Experts predict that the situation will get worse before it gets better as the number of people infected continues to go up.

Dr. Anthony Fauci, Biden’s chief medical adviser, said Tuesday that the Omicron variant, with its efficiency of transmissibility, will ultimately find just about everybody. Aside from record daily case counts, there are 145,982 people now hospitalized with Covid-19, according to HHS — more than at any other time during the pandemic.

More people getting infected, albeit with a milder variant, translates simply into more people being hospitalized, placing an even greater burden on an already-stretched health care system and all the workers who keep it running.

In light of those dire predictions, those 20 million doses can’t come soon enough.
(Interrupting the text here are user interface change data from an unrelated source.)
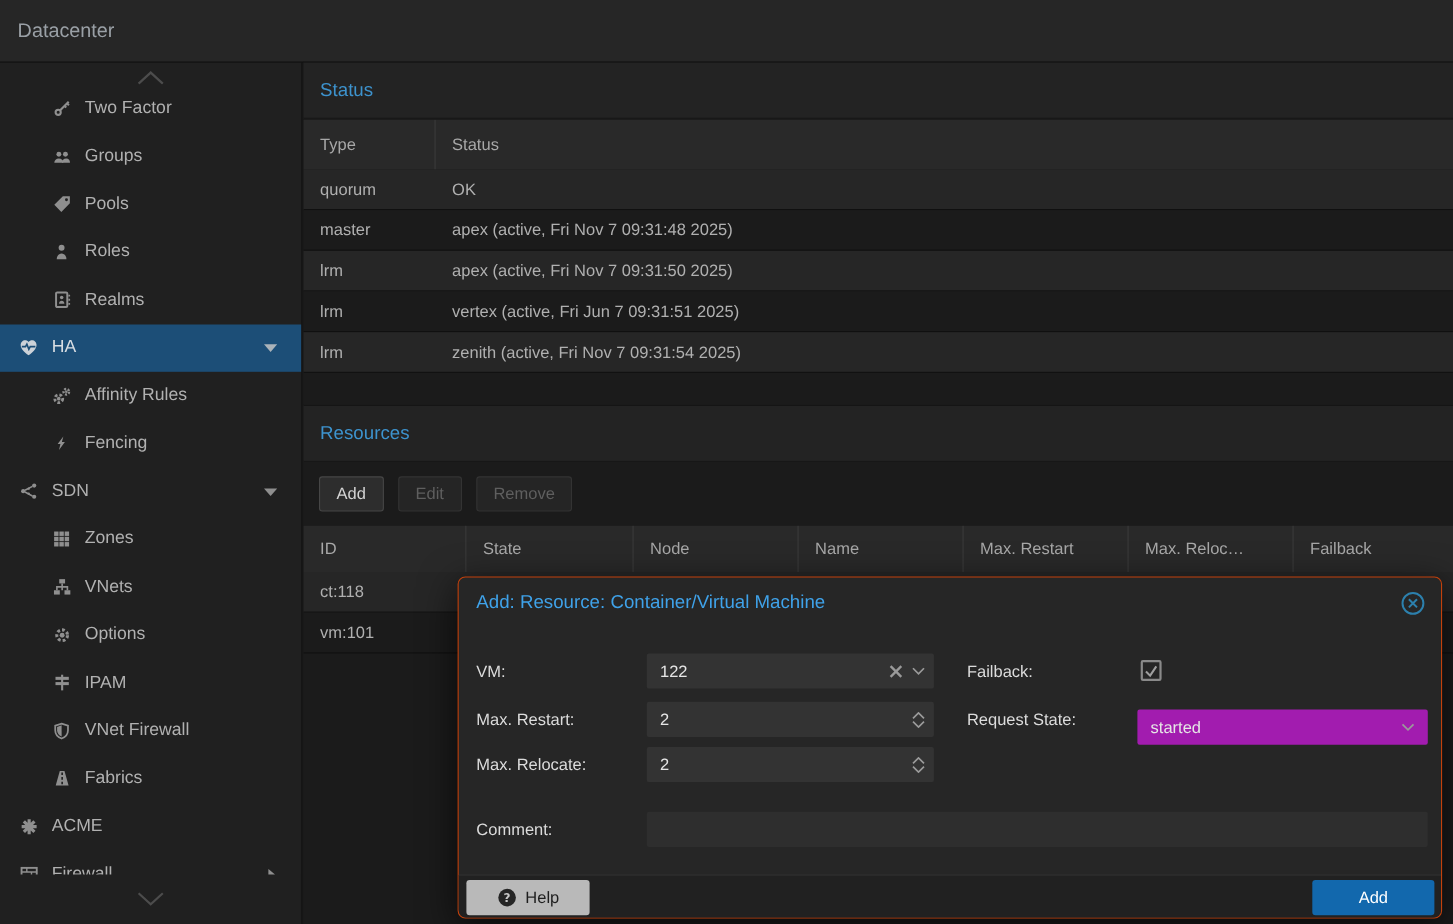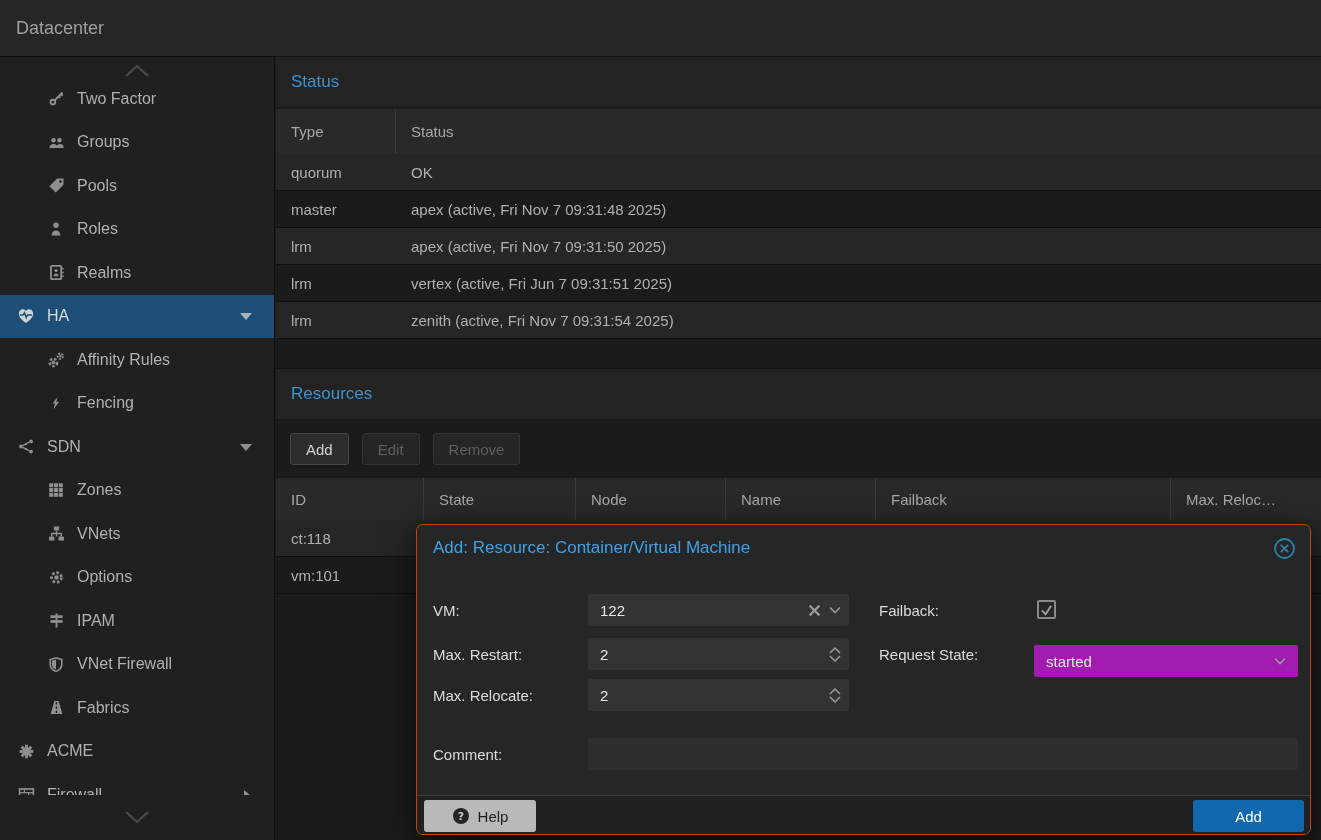--- a/index.html
+++ b/index.html
@@ -397,6 +397,7 @@
     <div class="th c1">State</div>
     <div class="th c2">Node</div>
     <div class="th c3">Name</div>
+    <div class="th c4">Max. Restart</div>
     <div class="th c6">Failback</div>
     <div class="th c5">Max. Reloc…</div>
   </div>

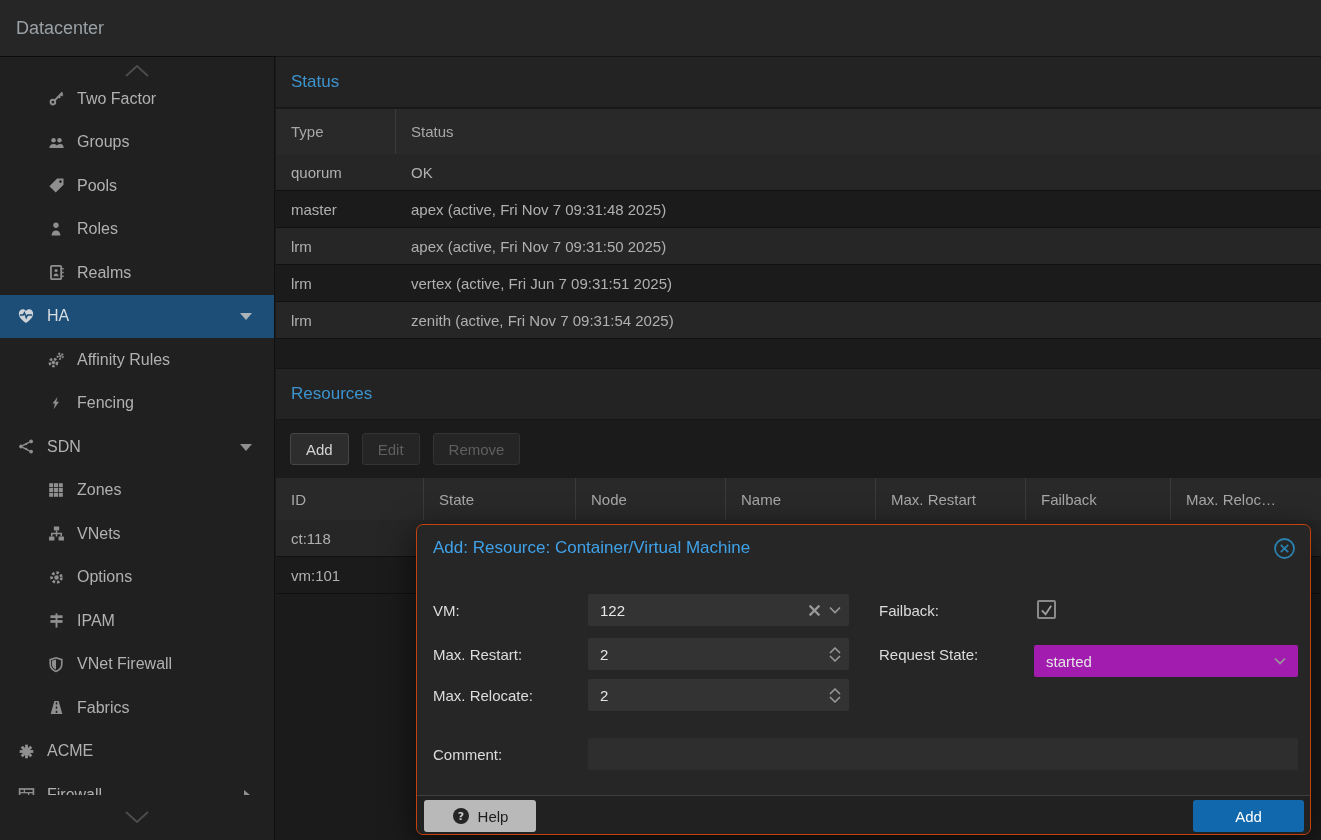--- a/index.html
+++ b/index.html
@@ -398,8 +398,8 @@
     <div class="th c2">Node</div>
     <div class="th c3">Name</div>
     <div class="th c4">Max. Restart</div>
+    <div class="th c5">Max. Reloc…</div>
     <div class="th c6">Failback</div>
-    <div class="th c5">Max. Reloc…</div>
   </div>
   <div class="trow r-light" style="top:463px">
     <div class="td c0">ct:118</div>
In Minneapolis, 26-year-old Clay Byington tested positive for Covid-19 after gathering with friends and family over the holidays. Despite being vaccinated, he has two risk factors for a more severe outcome: He has a high BMI, and he’s Native American.

“I didn’t get close to having to gasp for air, but when the coughs came, it definitely sent the aches down the body, through the neck,” Byington said. He read many accounts of young and even vaccinated people getting very sick, very quickly. “And I know that me being overweight just kind of worried me.

“Once you’re sick and you’re feeling the symptoms and you’re kind of like, ‘Oh, my goodness, is this going to get worse?’ “

His doctor was able to prescribe Paxlovid. Byington said it helped ease his fear and anxiety, and he had an easy, uneventful recovery.

As for Kramer, she started her course of molnupiravir the evening it was prescribed, and within 24 hours, all her symptoms “kind of faded away” with no side effects.

Her doctor, Martinez-Uribe, is very glad about Kramer’s outcome. But she said she’s concerned about the future.

“We continue to see a huge spike in the hospital system, and it is overwhelming our system to an incredible degree. The Omicron variant is very infectious and rampant at the moment,” she wrote in a later email. “I believe I can speak for my colleagues in that we are beleaguered, and strained in dealing with staffing shortages and the pandemic overall. This makes the work harder.”

Like doctors and public health experts everywhere, she urges everyone who can to get vaccinated and boosted.

“I hope we can vaccinate the world to prevent more variants from arising,” she said. “This should really be our collective global goal. We are going to be chasing our tails otherwise.”